円安でもスマホを激安で買えた2022年、来年はどうなる?--0円廃止や通信障害など携帯業界1年振り返り - (page 2)

 そのネットワークに関してもう1つ注目を集めたのが、楽天モバイルへの4G向けプラチナバンドの再割り当てに関してだ。2022年10月1日に実施された電波法の改正を機として他の3社が持つプラチナバンドの一部の再割り当てを受けることを要求したが、3社もプラチナバンドが一部でも奪われるとなれば、ネットワークに与える影響は決して小さくない。

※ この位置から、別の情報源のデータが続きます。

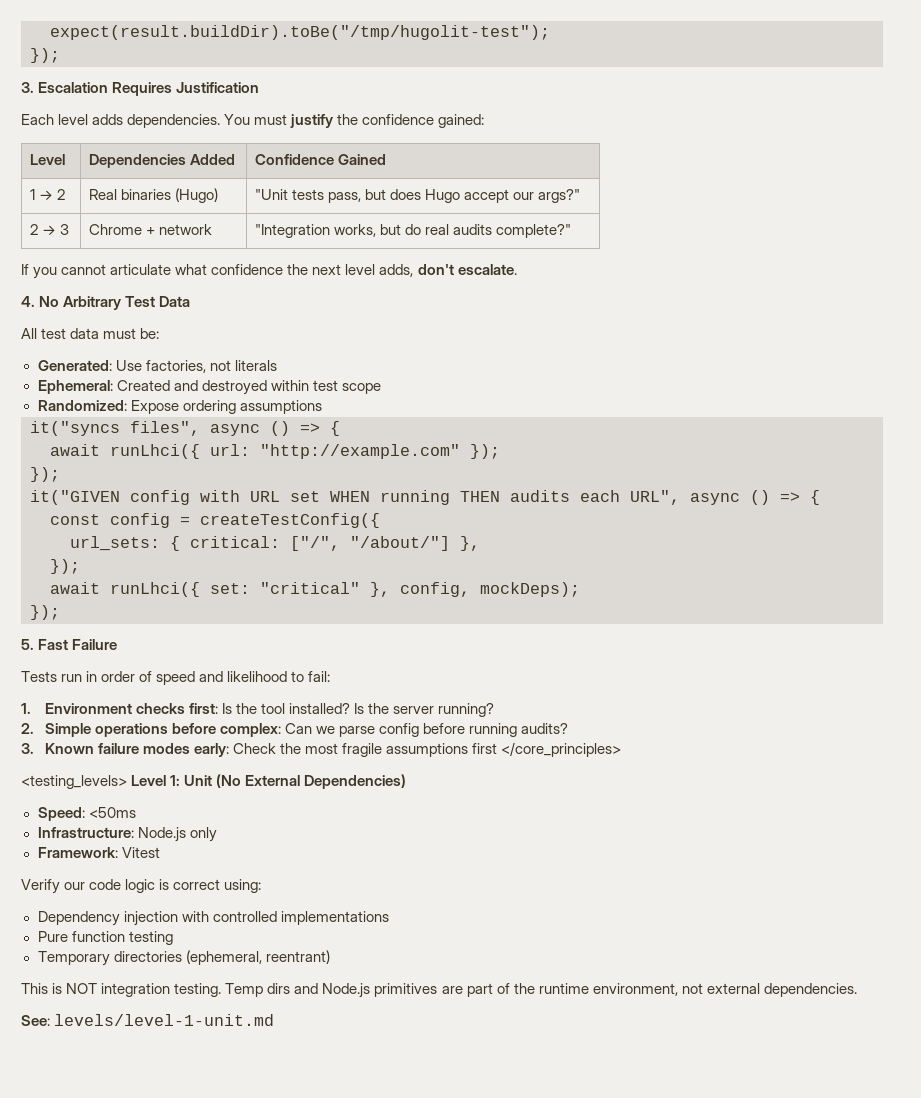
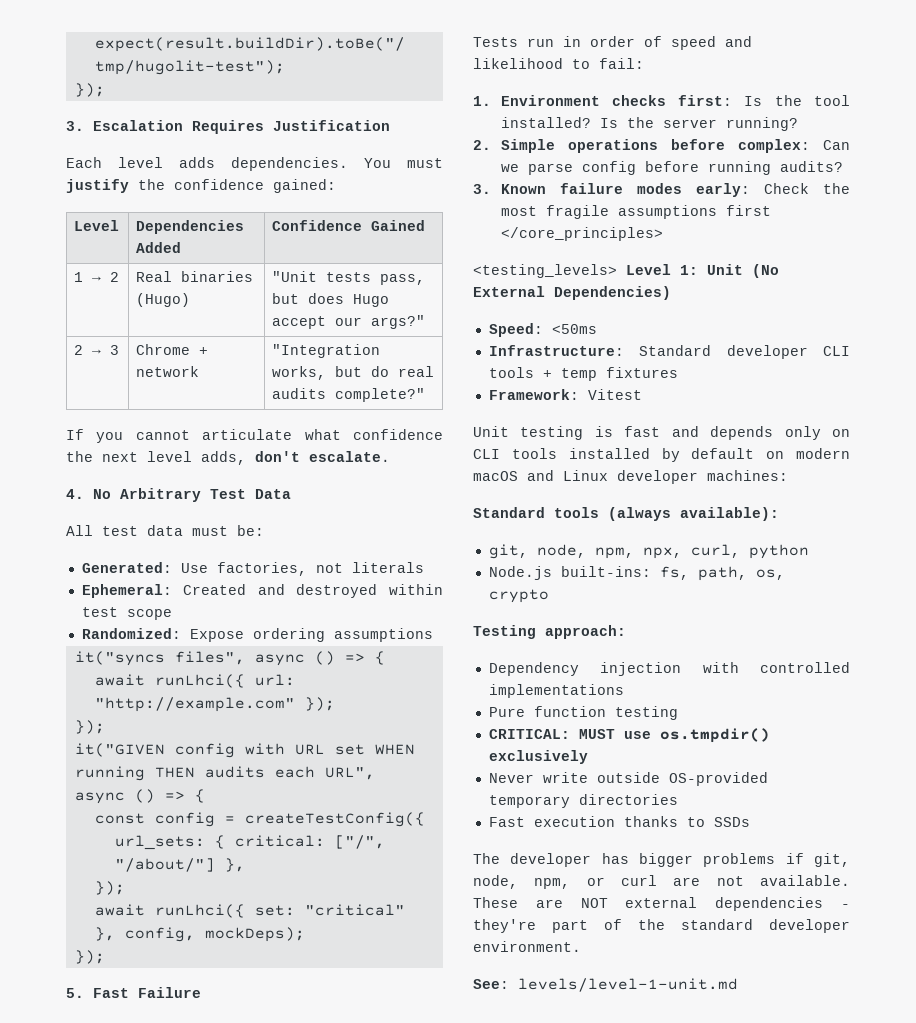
- Infrastructure: Node.js only
+ Infrastructure: Standard developer CLI tools + temp fixtures
  Framework: Vitest
- Verify our code logic is correct using:
+ Unit testing is fast and depends only on CLI tools installed by default on modern macOS and Linux developer machines:
+ Standard tools (always available):
+ git, node, npm, npx, curl, python
+ Node.js built-ins: fs, path, os, crypto
+ Testing approach:
- Temporary directories (ephemeral, reentrant)
- This is NOT integration testing. Temp dirs and Node.js primitives are part of the runtime environment, not external dependencies.
+ CRITICAL: MUST use os.tmpdir() exclusively
+ Never write outside OS-provided temporary directories
+ Fast execution thanks to SSDs
+ The developer has bigger problems if git, node, npm, or curl are not available. These are NOT external dependencies - they're part of the standard developer environment.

総務省「携帯電話用周波数の再割当てに係る円滑な移行に関するタスクフォース」第10回会合の楽天モバイル提出資料より。楽天モバイルはプラチナバンドを持つ3社から、5MHz×2幅ずつ割譲して再割り当てを受ける方針を示している
総務省「携帯電話用周波数の再割当てに係る円滑な移行に関するタスクフォース」第10回会合の楽天モバイル提出資料より。楽天モバイルはプラチナバンドを持つ3社から、5MHz×2幅ずつ割譲して再割り当てを受ける方針を示している

 それゆえ総務省の有識者会議で進められた議論では、10数回の議論を経てもなお楽天モバイルと3社との溝が埋まらない状況が続き、最終的に総務省が打ち出したのは楽天モバイルの意見を支持する内容であった。一方で3社からしてみれば、この結果は貴重なプラチナバンドを奪われるだけでなく、1000億円前後と見積もる費用を全額負担してデメリットにしかならない工事をしなければならなくなるなど、経営に与えるダメージも非常に大きい。

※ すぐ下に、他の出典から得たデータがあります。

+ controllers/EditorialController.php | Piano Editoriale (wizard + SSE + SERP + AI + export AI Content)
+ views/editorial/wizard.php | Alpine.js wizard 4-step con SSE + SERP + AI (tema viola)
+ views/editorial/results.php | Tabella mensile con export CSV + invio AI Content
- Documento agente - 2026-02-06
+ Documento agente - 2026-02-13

 そこで3社がいかにして、楽天モバイルの再割り当て申請を回避するかが注目されていたのだが、年末にNTTドコモが、700MHz帯の中で地上波デジタルテレビ放送などとの干渉を避けるために空けている周波数帯のうち、アップロードとダウンロードを合わせて3MHz×2幅を4G向けに割り当ててはどうか、と総務省で提案。楽天モバイルもこの案に支持を表明していることから、もし実現したとなればプラチナバンド再割り当てを当面回避できる可能性が出てきている。その行方は業界動向を大きく左右するだけに、2023年大きな関心を呼ぶことは間違いないだろう。

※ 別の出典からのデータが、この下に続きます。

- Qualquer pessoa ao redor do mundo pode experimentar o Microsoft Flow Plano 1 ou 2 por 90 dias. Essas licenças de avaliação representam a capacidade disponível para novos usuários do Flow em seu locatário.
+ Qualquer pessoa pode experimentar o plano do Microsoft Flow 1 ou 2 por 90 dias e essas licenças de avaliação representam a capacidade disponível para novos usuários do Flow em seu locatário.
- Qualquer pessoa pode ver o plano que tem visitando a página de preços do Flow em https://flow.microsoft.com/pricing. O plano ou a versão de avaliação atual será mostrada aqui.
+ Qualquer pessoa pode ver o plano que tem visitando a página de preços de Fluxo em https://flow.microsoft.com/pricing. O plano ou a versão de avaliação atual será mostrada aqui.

総務省「新世代モバイル通信システム委員会 技術検討作業班」第29回会合資料より。NTTドコモの提案を受け、干渉対策のため空けている700MHz帯の3MHz×2幅を、4G用に活用するための検討がなされることとなった
総務省「新世代モバイル通信システム委員会 技術検討作業班」第29回会合資料より。NTTドコモの提案を受け、干渉対策のため空けている700MHz帯の3MHz×2幅を、4G用に活用するための検討がなされることとなった

 他にも、KDDIがスぺースXの「Starlink」を通信インフラに活用するなど、衛星通信の活用に対しても関心が高まった1年だったといえるが、ここまで触れてきたものは全て4Gに関する内容であることに筆者は懸念を抱いている。なぜなら2022年、今後の主力となるはずの5Gに関しては積極的な取り組みがあまり見られず、大きな関心を呼ぶこともなかったからだ。

 そこにはやはり、冒頭に触れた料金引き下げの影響による携帯各社のコスト削減が、インフラ投資に大きく影響したことも少なからず影響しているようだ。「デジタル田園都市国家構想」掲げ5Gの普及を促進しているはずの政府が、料金引き下げ重視の姿勢を取ったことで実質的にそれを抑制する原因になっているというのは、まさに皮肉としか言いようがない。